I give him a C. I'd take him back for a paycut. His shooting percentages were awful, but he was mean inside and could go after boards. He should work on conditioning and shooting this summer.


----------



## Coatesvillain (Jul 17, 2002)

I gave him a C.

More or less because he exceeded my expectations, when we traded for him I was expecting a player worthy of receiving a D at best, but he does bring a lot of effort. He had two absolutely huge games this season and helped the Sixers win both. The first was the game in Washington where Iverson didn't play, he came in and provided a ton of scoring, and effort. Also in Game 3 in the playoffs, his dunk changed it all.

Rodney Rogers at this point of his career shouldn't be anything better than a 10th man, but he was our second big off the bench. Would I bring him back? Most likely not, not even for the minimum. It is funny though, that the Sixers were supposed to sign him the year he signed with Phoenix.


----------



## BEEZ (Jun 12, 2002)

YOu guys are too forgiving. I give his fat, out of shape, lard *** a big fat F


----------



## Bruno (Sep 15, 2003)

BEEZ said:


> YOu guys are too forgiving. I give his fat, out of shape, lard *** a big fat F


lol,well said.
he dont have that quick thing and the reason for hes weak D ,also he shoots bad , a guy with the phisic of him shooting for 3 more then 2?
i thing its better we lett him go .
I give him a C .


----------



## Dizmatic (Apr 14, 2005)

Rogers has given us a spark on occassion but he doesn't give us anything that can't be replaced. I prefer someone else getting his minutes. See ya RR


----------



## digital jello (Jan 10, 2003)

F.

The only reason he's here is because Obie has a crush on him. The dude has lost it since he played well with the Suns/Celts a few years back.

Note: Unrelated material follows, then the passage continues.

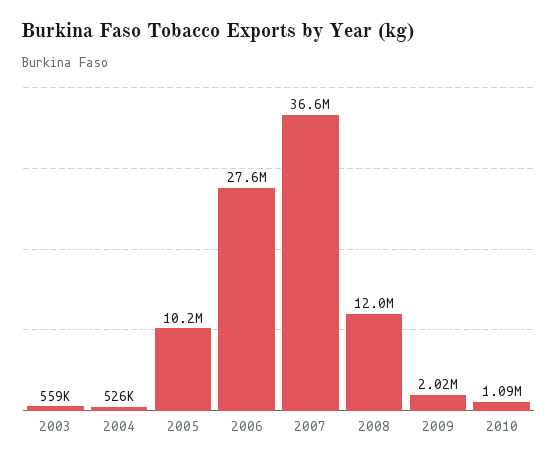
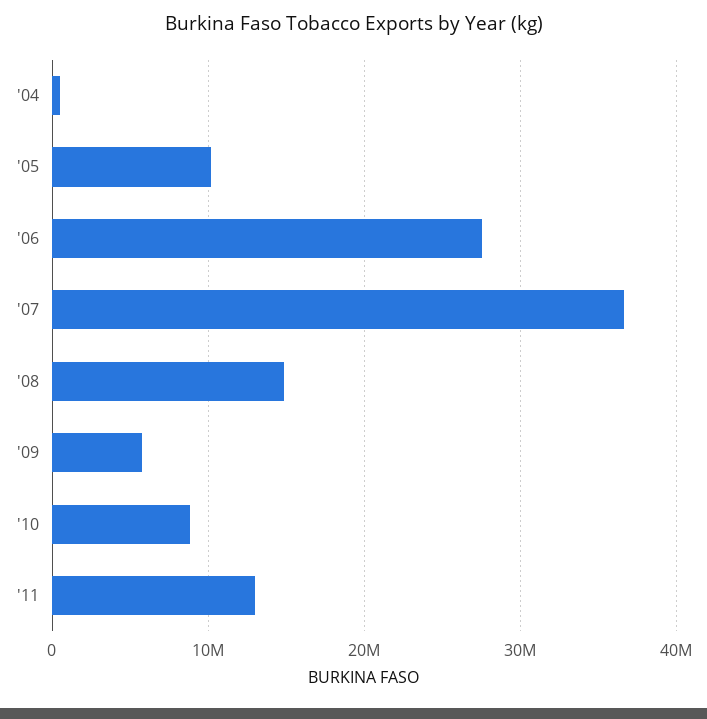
2003: 559000 -> none
2008: 12000000 -> 15000000
2009: 2020000 -> 6000000
2010: 1090000 -> 9000000
'11: none -> 13000000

So many bobbled balls, bad passes, and airballs from deep.

Fastly approaching true scrub status.


----------



## jpk (May 4, 2005)

digital jello said:


> F.
> 
> The only reason he's here is because Obie has a crush on him. The dude has lost it since he played well with the Suns/Celts a few years back. So many bobbled balls, bad passes, and airballs from deep.
> 
> Fastly approaching true scrub status.


Tell me about it. I think O'Brien fell in love with him for some sick, demented, reason. He seemed to think that Rogers was a 3pt threat and O'Brien loves to have his offense live and die by those 3pt shots. Part of the mental illness that O'Brien seemed to show during the regular season.

The good news is that he went to him less in the playoffs and gave Marc Jackson more time. Jackson wasn't great either, but at least he was hustling hard and fighting for rebounds.


----------



## (-) 0 † § I-I () † (Jun 11, 2002)

I gave him a D. I can't stand him, he tore us apart on the Celts, and now he plays like an overweight stiff that lifted too much. What happened to you Rodney. 

Maybe it was the curse of the Rodney Rogers game?

It doesnt matter, I want him out, I find him useless.


----------